Among the entries below, tally each line in which the word "Average" is found, then state the tally alone.

- _ENTRIES SUPPLIED_:
★ ★ ★ ★

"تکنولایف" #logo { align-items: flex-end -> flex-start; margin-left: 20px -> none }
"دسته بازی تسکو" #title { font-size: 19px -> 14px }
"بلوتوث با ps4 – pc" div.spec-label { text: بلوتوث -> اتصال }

★ ★ ★ ★

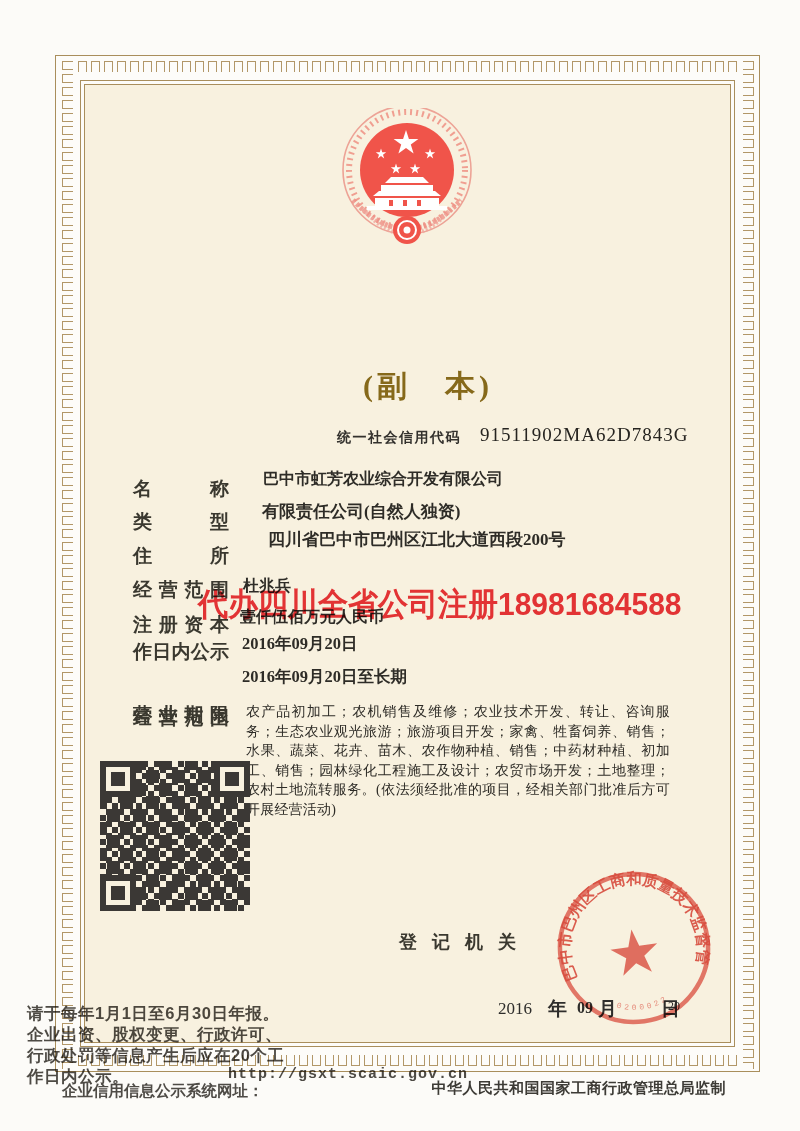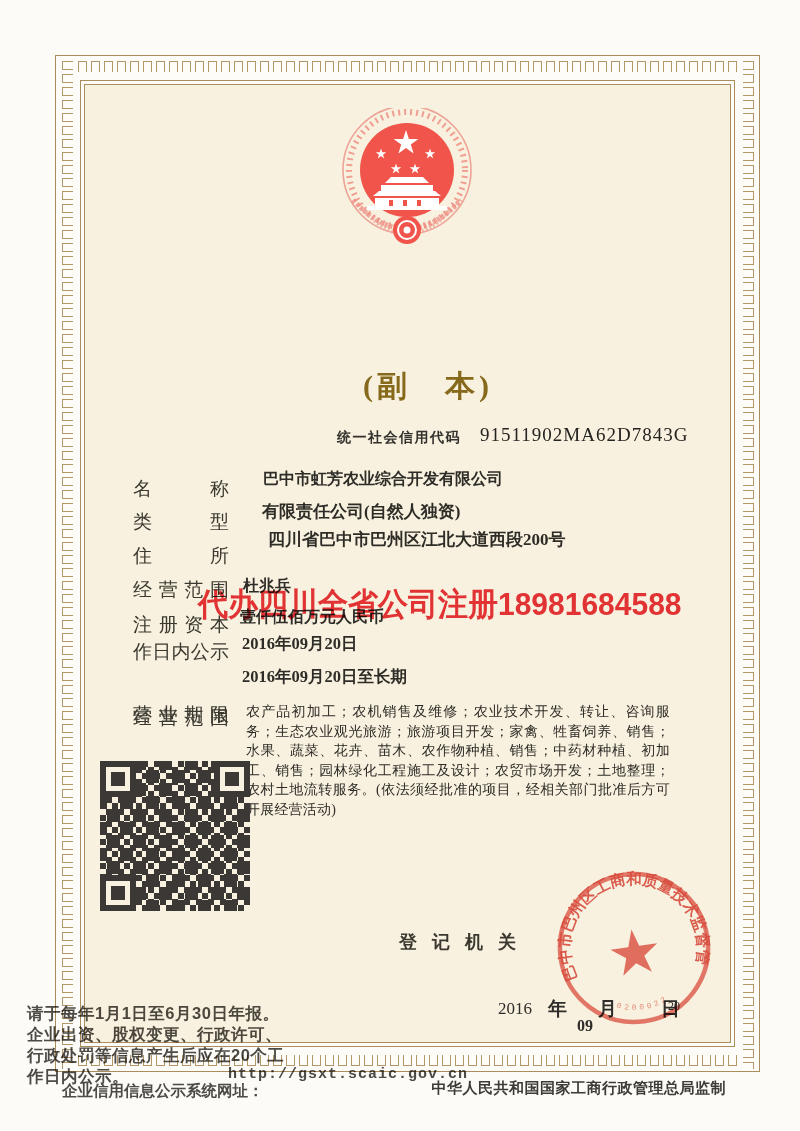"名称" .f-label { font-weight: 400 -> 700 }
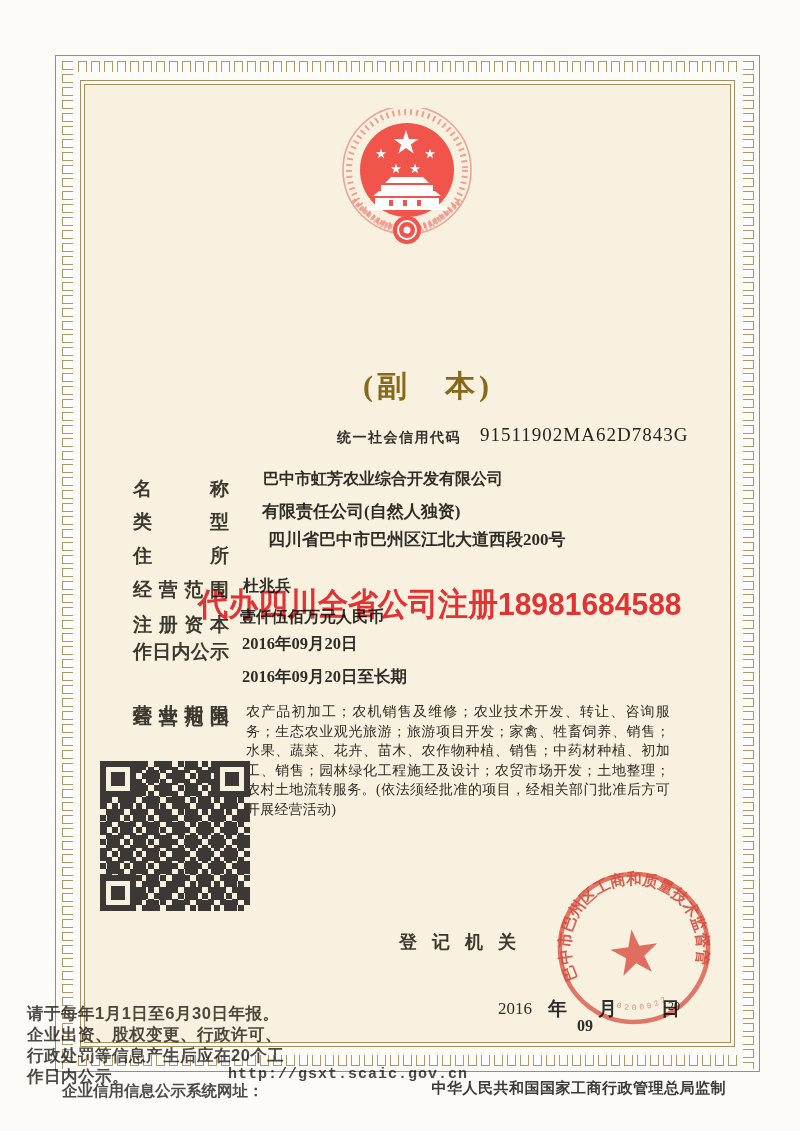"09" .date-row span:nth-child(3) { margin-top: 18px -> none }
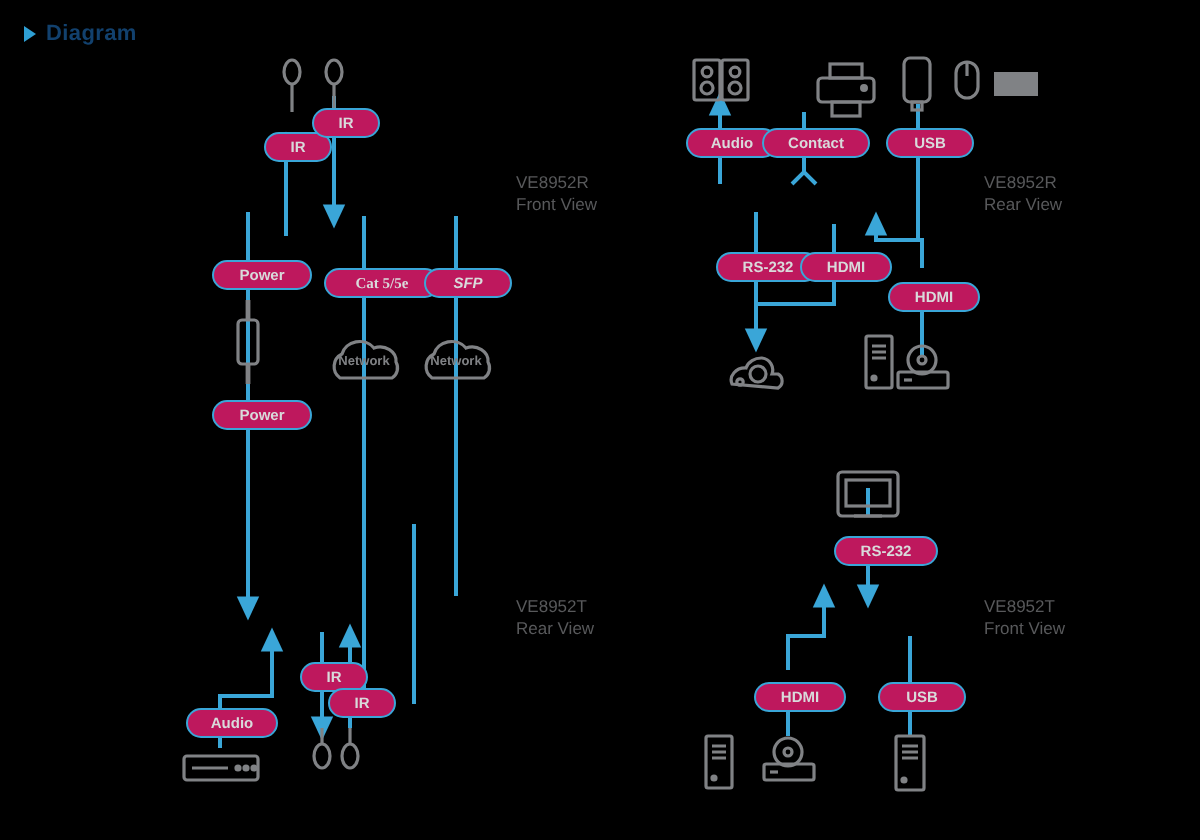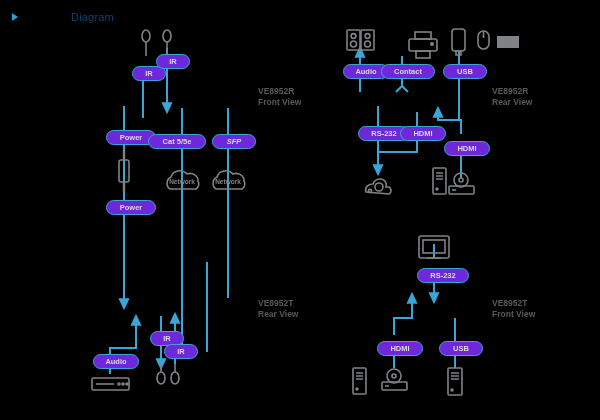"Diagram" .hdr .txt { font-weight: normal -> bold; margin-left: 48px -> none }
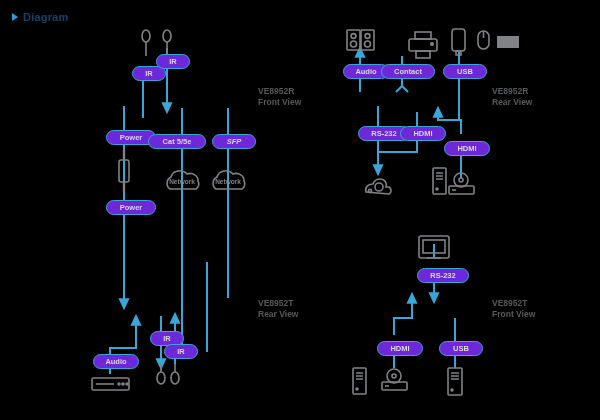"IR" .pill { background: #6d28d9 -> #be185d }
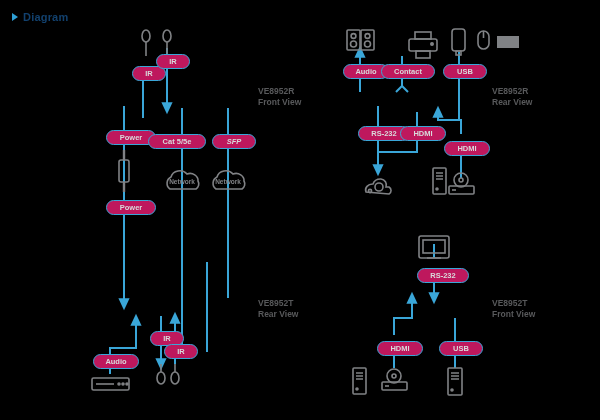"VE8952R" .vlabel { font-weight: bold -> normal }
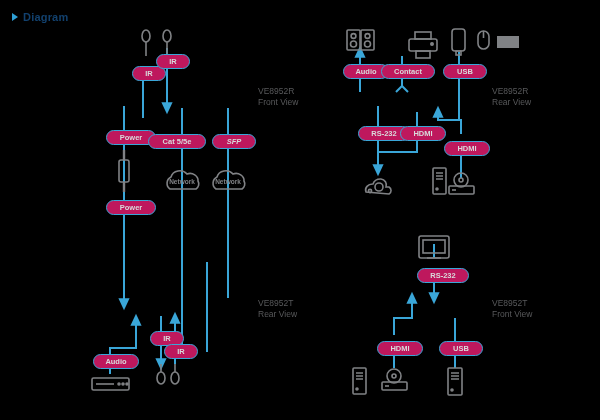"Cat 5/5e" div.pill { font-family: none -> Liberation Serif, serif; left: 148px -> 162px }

★ ★ ★ ★

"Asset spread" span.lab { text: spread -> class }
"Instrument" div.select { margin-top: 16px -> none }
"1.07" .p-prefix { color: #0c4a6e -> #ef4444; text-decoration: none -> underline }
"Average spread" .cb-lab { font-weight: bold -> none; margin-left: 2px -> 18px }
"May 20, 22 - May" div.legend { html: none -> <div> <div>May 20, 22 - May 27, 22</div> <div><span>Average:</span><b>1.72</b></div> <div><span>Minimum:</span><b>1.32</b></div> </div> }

★ ★ ★ ★

- _EXPECTED OUTPUT_: 2